Allah, kâinatı ve üzerinde yaşadığımız dünyayı insan dışında çok çeşitli canlı ve cansız nimetlerle döşemiştir. Bunların her birisi Allah tarafından yaratılmış (kevni) ayetlerdir. Her birisi kendi içinde sırlarla dolu olup mucizevi özelliklerle bezenmiş bir yaratılışa sahiptir. Kur’an-ı Kerim’de yaratılmışlarla ilgili sayısız örnekler verilmekte ve akıl sahibi insanı, bu yaratılmışlara bakarak tefekkür etmeye davet etmektedir. Nitekim Rum Suresi 22. ayet-i kerimede, “Göklerin ve yerin yaratılması ile dillerinizin ve renklerinizin ayrı olması O’nun ayetlerindendir. Şüphesiz bunda, âlimler için gerçekten ayetler vardır.” buyrulmaktadır. Bu örneklerin en önemli amacı, insanı bilmeye ve düşünmeye yönlendirmek, yaratılmışlardaki mucizevi oluşumları keşfetmesini ve insanın iman etmesini veya imanını güçlendirmesini sağlamaktır. Çünkü yaratılmış ayetlerin her birisi bir ilim dalına işaret etmektedir. Her bir yaratılmış, kendi içinde derin ve bir insan ömrünün erişemeyeceği sonsuzlukta bilgi birikimine sahiptir. Ayrıca her birisi keşfedilecek nice sırlar barındırmaktadır. Bu oluşumlar, akıl sahibi ve sorgulayıcı insanı, merak etmeye, sorgulamaya, öğrenmeye ve bilim yapmaya teşvik eder. Ayrıca bu bilgi hazineleri, müspet ilimler kapsamında yer alır ki ispat edilebilen bilgiler içerir. Pozitivist algı ile müspet ilimler kast edilmektedir. Bu tanımlamada yer alan “pozitif” kelimesi, Fransızcadan gelmekte olup ispat edilebilen sonuçlar üreten anlamında kullanılmaktadır. Bu ayrıştırmanın temelinde ise Orta Çağ Avrupası’nda kiliselerin çıkarcı tutumlarını saf dışı bırakmak ve pasif hale getirmek için ortaya atılan Rönesans ve Reform hareketleri yatar. O ortam ve koşullarda, söz konusu ayrıştırma ve adlandırma gerekli bir ihtiyaç olsa da İslam dininde böyle bir davranış ve tutum olmadığı için yaratılmış her şeyi birbiri ile ilişkili bir şekilde düşünmek, anlamak, öğrenmek, yaşamak ve yaymak gerekir. Çünkü insan iki dünyalıdır. Müspet ilimler yardımıyla bu dünya hayatını kolaylaştıracak keşifler, icatlar yapılır. Ayrıca müspet ilimlerle imanını güçlendiren insan, ahiret hayatına da güçlü bir iman ile hazırlanmış olur ve Kur’an-ı Kerim ve sünnet ışığında ahiret hayatıyla ilgili tanımlamalara da iman eder.

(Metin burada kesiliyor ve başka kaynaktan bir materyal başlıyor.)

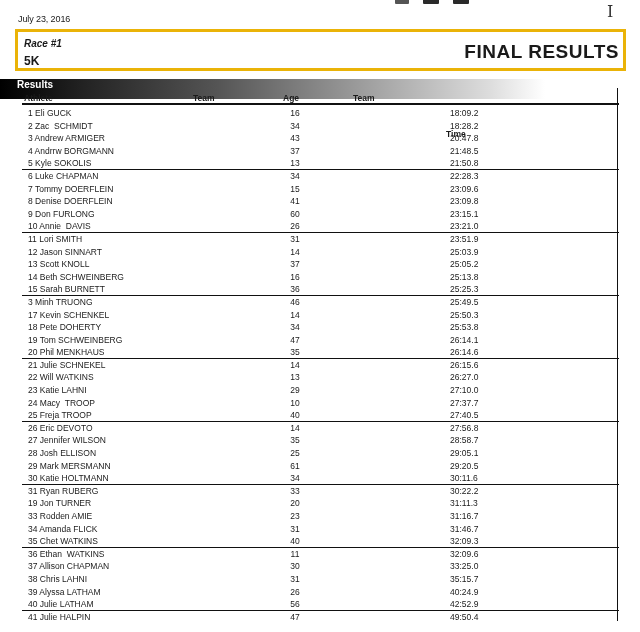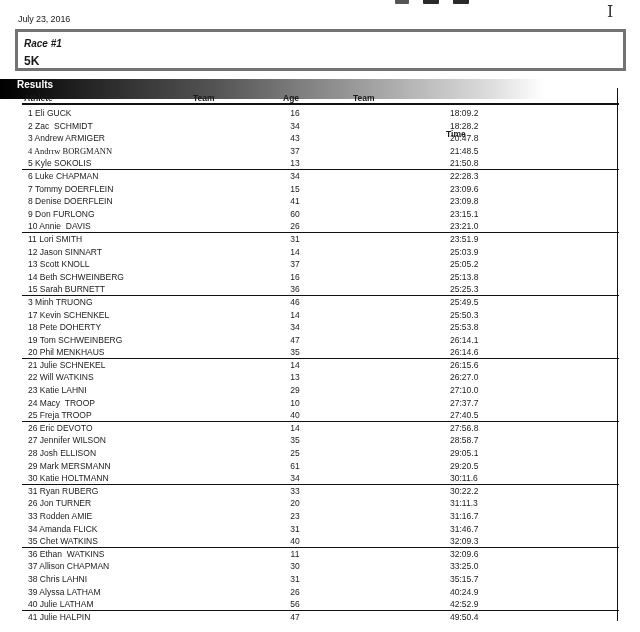--- a/index.html
+++ b/index.html
@@ -2,21 +2,21 @@
 <html><head>
 <meta charset="utf-8">
 <style>
   html, body { margin:0; padding:0; background:#ffffff; }
   body { width:640px; height:632px; position:relative; overflow:hidden; font-family:"Liberation Sans", sans-serif; color:#1a1a1a; }
   .toolbar-icons { position:absolute; left:395px; top:0; height:5px; display:flex; gap:14px; }
   .toolbar-icons .ti { width:16px; height:4px; background:#2a2a2a; border-radius:0 0 1px 1px; }
   .toolbar-icons .ti.first { width:14px; background:#555; }
   .cursor { position:absolute; left:607px; top:4px; font-family:"DejaVu Serif", serif; font-size:16px; color:#333; line-height:16px; }
   .date { position:absolute; left:18px; top:14px; font-size:9px; letter-spacing:-0.1px; }
-  .header-box { position:absolute; left:15px; top:29px; width:605px; height:36px; border:3px solid #737373; box-sizing:content-box; }
+  .header-box { position:absolute; left:15px; top:29px; width:605px; height:36px; border:3px solid #eab308; box-sizing:content-box; }
   .race-name { position:absolute; left:6px; top:6px; font-size:10px; font-weight:bold; font-style:italic; }
   .race-dist { position:absolute; left:6px; top:22px; font-size:12px; font-weight:bold; }
   .final-title { position:absolute; right:4px; top:9px; font-size:19px; font-weight:bold; letter-spacing:0.5px; }
   .results-bar { position:absolute; left:0; top:79px; width:545px; height:20px; background:linear-gradient(to right, #000 0%, #222 15%, #555 40%, #999 65%, #ddd 90%, rgba(255,255,255,0) 100%); }
   .results-label { position:absolute; left:17px; top:0px; font-size:10px; font-weight:bold; color:#fff; line-height:12px; }
   .right-rule { position:absolute; left:617px; top:88px; width:1px; height:533px; background:#111; }
   .col-head { position:absolute; top:93px; font-size:8.5px; font-weight:bold; line-height:10px; }
   .head-rule { position:absolute; left:22px; top:103px; width:597px; height:2px; background:#111; }
   .rows { position:absolute; left:4px; top:107px; width:640px; }
   .row { position:relative; height:12.6px; font-size:8.5px; line-height:12.6px; }
@@ -33,20 +33,21 @@
   <div class="ti"></div>
   <div class="ti"></div>
 </div>
 <div class="cursor">I</div>
 
 <div class="date">July 23, 2016</div>
 
 <div class="header-box">
   <div class="race-name">Race #1</div>
   <div class="race-dist">5K</div>
+  <div class="final-title">FINAL RESULTS</div>
 </div>
 
 <div class="results-bar">
   <div class="results-label">Results</div>
 </div>
 
 <div class="right-rule"></div>
 
 <div class="col-head" style="left:24px;">Athlete</div>
 <div class="col-head" style="left:193px;">Team</div>
@@ -65,21 +66,21 @@
       <span class="c-athlete" style="white-space: pre;">2 Zac  SCHMIDT</span>
       <span class="c-age">34</span>
       <span class="c-time">18:28.2</span>
     </div>
     <div class="row">
       <span class="c-athlete" style="white-space: pre;">3 Andrew ARMIGER</span>
       <span class="c-age">43</span>
       <span class="c-time">20:47.8</span>
     </div>
     <div class="row">
-      <span class="c-athlete" style="white-space: pre; font-family: Liberation Serif, serif;">4 Andrrw BORGMANN</span>
+      <span class="c-athlete" style="white-space: pre;">4 Andrrw BORGMANN</span>
       <span class="c-age">37</span>
       <span class="c-time">21:48.5</span>
     </div>
     <div class="row">
       <span class="c-athlete" style="white-space: pre;">5 Kyle SOKOLIS</span>
       <span class="c-age">13</span>
       <span class="c-time">21:50.8</span>
     </div>
     <div class="row">
       <span class="c-athlete" style="white-space: pre;">6 Luke CHAPMAN</span>
@@ -205,21 +206,21 @@
       <span class="c-athlete" style="white-space: pre;">30 Katie HOLTMANN</span>
       <span class="c-age">34</span>
       <span class="c-time">30:11.6</span>
     </div>
     <div class="row">
       <span class="c-athlete" style="white-space: pre;">31 Ryan RUBERG</span>
       <span class="c-age">33</span>
       <span class="c-time">30:22.2</span>
     </div>
     <div class="row">
-      <span class="c-athlete" style="white-space: pre;">26 Jon TURNER</span>
+      <span class="c-athlete" style="white-space: pre;">19 Jon TURNER</span>
       <span class="c-age">20</span>
       <span class="c-time">31:11.3</span>
     </div>
     <div class="row">
       <span class="c-athlete" style="white-space: pre;">33 Rodden AMIE</span>
       <span class="c-age">23</span>
       <span class="c-time">31:16.7</span>
     </div>
     <div class="row">
       <span class="c-athlete" style="white-space: pre;">34 Amanda FLICK</span>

Bu açıklamalar doğrultusunda müspet ilimlerin, insanın dünya hayatını kolaylaştırıcı konularla ilgilendiğini ve inanç ile ilgili ilimlerin ise Kur’an ve sünnet tarafından açıklananlar haricinde bu dünyada ispatlanan bilgiler içermediğini söyleyebilirim. Günümüz terminolojisinde bilim, “ilim” kavramının Türkçedeki karşılığıdır. Reform ve Rönesans dönemindeki değişimlerden etkilenerek din ilimleri ile müspet ilimleri ayırt etmek amacıyla din ilimleri ve pozitif bilimler kavramları kullanılmaya başlanmıştır.
Kavramlar arası ilişki aşağıdaki gibi şematize edilebilir:
Kur’an ve sünnette “İLİM” nasıl ele alınmaktadır?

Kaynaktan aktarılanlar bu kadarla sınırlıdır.